For more options, visit https://groups.google.com/d/optout.
Salvatore Sanfilippo
2018-10-30 11:38:41 UTC
Permalink
Hello, if you have 6 masters the majority is 4, so with 3 it is not
possible to continue because otherwise two sides of the cluster would
potentially continue.
ceil(n/2+1) correctly defines the majority of N nodes indeed. Note
that using the replicas migration feature, it is possible in case of
non-simultaneous failures to resist to more failure events.
Post by Du M
Hi,
We have set up a 12 node Redis cluster with 6 Masters and 6 replicas.

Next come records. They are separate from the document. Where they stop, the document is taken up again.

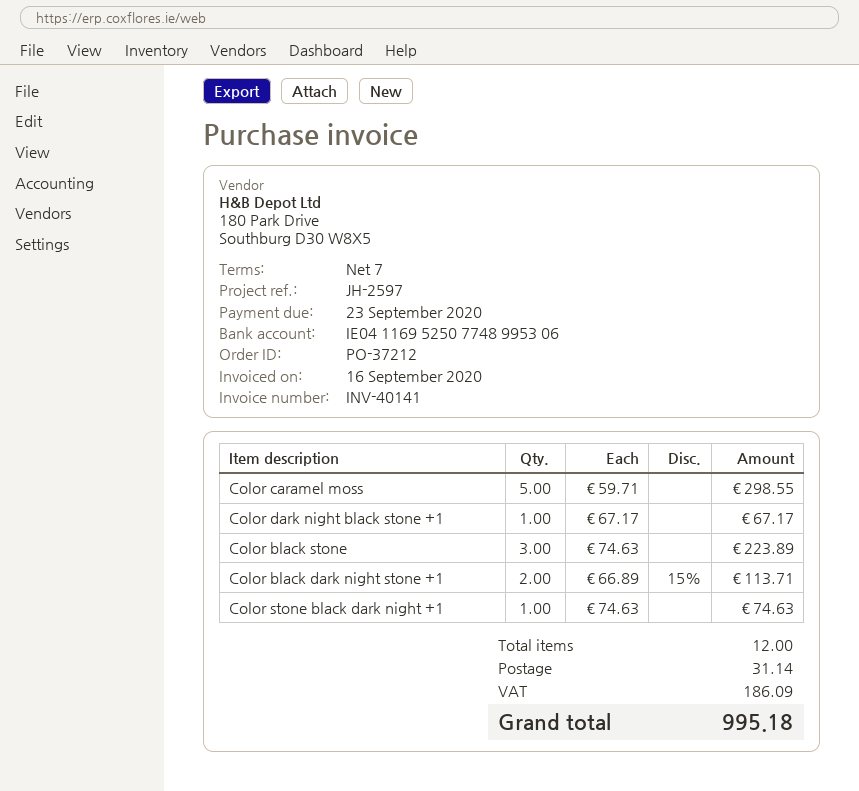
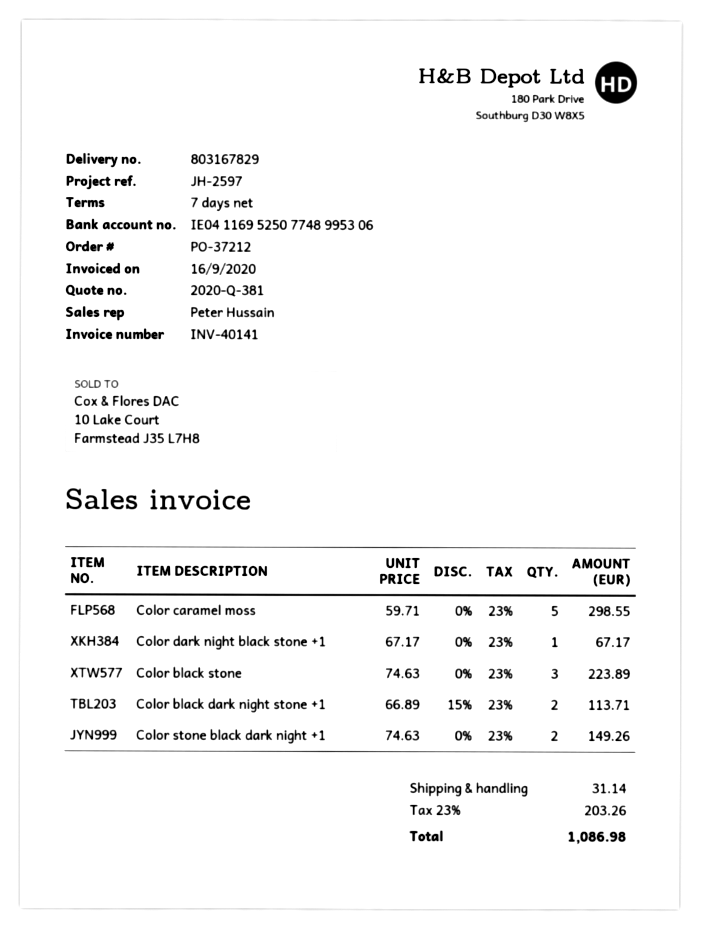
Color stone black dark night +1: 1 x 74.63 = 74.63 -> 2 x 74.63 = 149.26
tax: 186.09 -> 203.26
total: 995.18 -> 1086.98

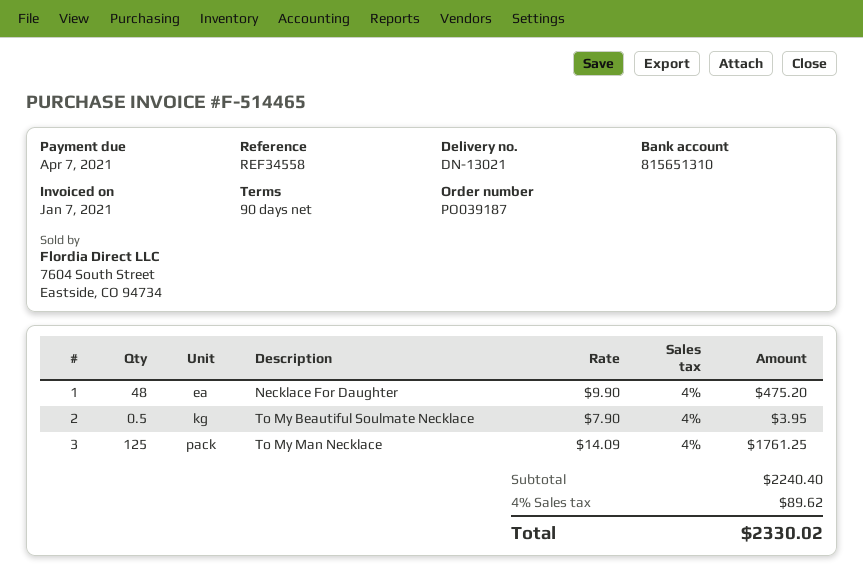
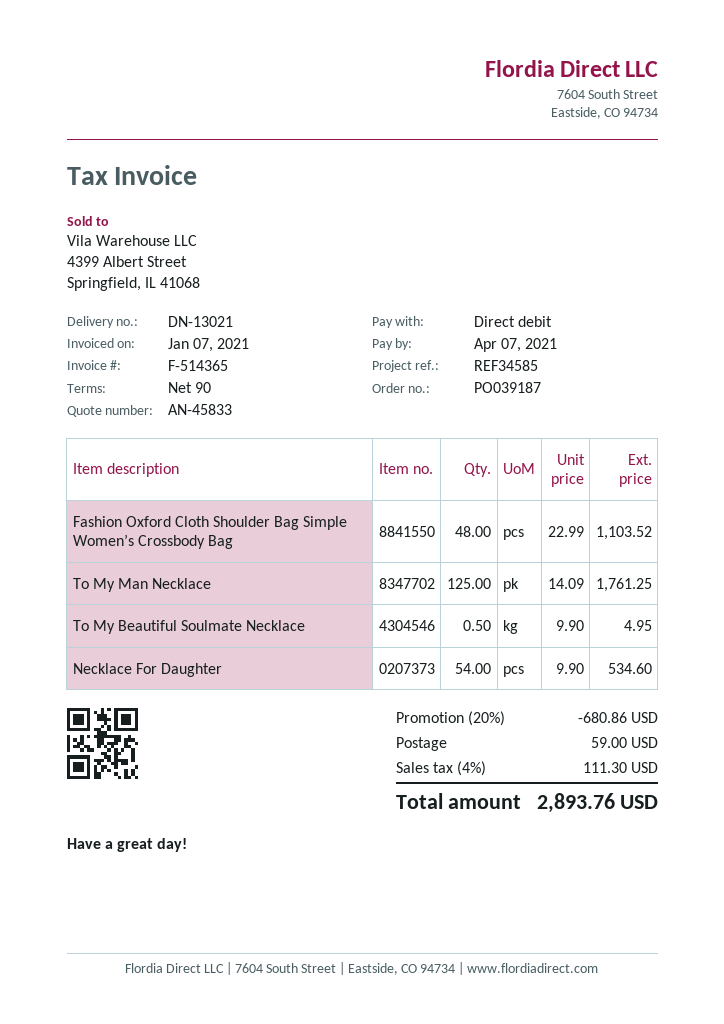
invoice number: F-514465 -> F-514365
reference: REF34558 -> REF34585
Necklace For Daughter: 48 x 9.90 = 475.20 -> 54 x 9.90 = 534.60
To My Beautiful Soulmate Necklace: 0.5 x 7.90 = 3.95 -> 0.5 x 9.90 = 4.95
Fashion Oxford Cloth Shoulder Bag Simple Women’s Crossbody Bag: none -> 48 x 22.99 = 1103.52
discount: none -> 20% = 680.86
shipping: none -> 59.00
tax: 4% = 89.62 -> 4% = 111.30
total: 2330.02 -> 2893.76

While testing failover, we stopped (using shutdown save) 1, 2, and 3 masters on purpose. Cluster recovers from simultaneous failure of 1 and 2 masters, but when 3 Masters are down simultaneously, cluster becomes unavailable (client gets "CLUSTERDOWN The cluster is down" error).
Is this expected behaviour?
Redis Cluster Spec says majority of Masters must be available for any recovery.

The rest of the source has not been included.